The petition was guided by the following:
- A voter interested in finding out whether there are any criminal cases pending against any of the candidates in her/his constituency, should be able to get this information without much difficulty.
- There was, and still is, a firm belief in a voter's right to choose whichever candidate s/he wants to vote for. After finding out the above information, in case one wants to find it out, if a voter still wants to vote for a particular candidate who may have several criminal cases pending against him/her, that choice of the voter must be respected.
On November 2, 2000, the Delhi High Court gave its judgment (in CWP No. 7257 of 1999 - Association for Democratic Reforms Vs Union of India and another) upholding the petition. The High Court also said that the Election Commission (EC) must gather information on candidates, assess their suitability for holding public office and widely publicize it. It directed the EC to use the police, IB and other agencies of the Government to gather this information.

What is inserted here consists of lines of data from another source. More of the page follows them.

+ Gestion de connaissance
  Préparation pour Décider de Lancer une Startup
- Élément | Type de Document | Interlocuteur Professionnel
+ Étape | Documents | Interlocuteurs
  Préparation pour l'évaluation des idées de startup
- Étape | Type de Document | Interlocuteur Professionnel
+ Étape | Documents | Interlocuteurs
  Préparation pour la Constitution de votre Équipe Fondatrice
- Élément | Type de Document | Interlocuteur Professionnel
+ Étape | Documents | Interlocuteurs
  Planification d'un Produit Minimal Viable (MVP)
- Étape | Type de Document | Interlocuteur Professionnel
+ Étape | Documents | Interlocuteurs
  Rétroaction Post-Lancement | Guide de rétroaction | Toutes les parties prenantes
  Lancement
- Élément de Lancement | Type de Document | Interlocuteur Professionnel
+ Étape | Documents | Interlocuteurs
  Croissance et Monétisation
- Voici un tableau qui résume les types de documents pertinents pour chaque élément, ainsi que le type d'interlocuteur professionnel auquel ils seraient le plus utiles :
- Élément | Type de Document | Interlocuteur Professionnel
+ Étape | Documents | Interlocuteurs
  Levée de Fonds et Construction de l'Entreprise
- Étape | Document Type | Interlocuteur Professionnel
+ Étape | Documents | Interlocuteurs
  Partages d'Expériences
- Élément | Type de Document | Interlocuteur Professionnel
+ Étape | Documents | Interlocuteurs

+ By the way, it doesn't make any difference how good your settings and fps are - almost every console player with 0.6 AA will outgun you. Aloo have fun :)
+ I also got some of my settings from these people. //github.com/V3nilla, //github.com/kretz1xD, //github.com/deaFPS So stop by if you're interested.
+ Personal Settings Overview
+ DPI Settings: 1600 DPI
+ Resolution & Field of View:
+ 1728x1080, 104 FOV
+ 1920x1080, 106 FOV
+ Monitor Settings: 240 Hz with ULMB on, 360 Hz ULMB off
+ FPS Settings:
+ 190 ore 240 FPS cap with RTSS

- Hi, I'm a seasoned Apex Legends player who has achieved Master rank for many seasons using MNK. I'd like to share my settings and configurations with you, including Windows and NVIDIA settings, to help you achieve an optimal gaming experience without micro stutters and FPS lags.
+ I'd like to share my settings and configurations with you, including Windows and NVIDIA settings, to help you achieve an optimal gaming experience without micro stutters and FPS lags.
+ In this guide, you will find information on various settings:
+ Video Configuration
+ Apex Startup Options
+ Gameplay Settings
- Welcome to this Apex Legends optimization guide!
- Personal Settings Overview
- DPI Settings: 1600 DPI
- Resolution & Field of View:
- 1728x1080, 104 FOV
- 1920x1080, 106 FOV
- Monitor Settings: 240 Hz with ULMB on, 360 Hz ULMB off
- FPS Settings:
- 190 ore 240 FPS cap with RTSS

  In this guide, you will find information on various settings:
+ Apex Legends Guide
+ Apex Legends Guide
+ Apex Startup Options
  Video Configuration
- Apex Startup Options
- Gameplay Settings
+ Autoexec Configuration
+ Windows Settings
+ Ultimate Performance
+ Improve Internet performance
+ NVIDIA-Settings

In January 2001, the Government of India formally appealed against the judgment in the Supreme Court. Several political parties became interveners to the case. On May 2, 2002, the Supreme Court passed a landmark and historic judgment (in Civil Appeal No. 7178 of 2001 - Union of India Vs Association for Democratic Reforms). It said "The Election Commission is directed to call for information on affidavit by issuing necessary orders in exercise of its power under Article 324 of the Constitution of India from each candidate seeking election to Parliament or State Legislature as a necessary part of his nomination paper, furnishing therein, information on the (five) aspects in relation to his/her candidature…"
The Supreme Court directed the Election Commission to call for the following information from candidates:
- " Whether the candidate is convicted/acquitted/ discharged of any criminal offence in the past, if any, whether he is punished with imprisonment or fine?
- Prior to six months of filing of nomination, whether the candidate is accused in any pending case, of any offence punishable with imprisonment for two years or more, and in which charge is framed or cognizance is taken by the court of law. If so, the details thereof.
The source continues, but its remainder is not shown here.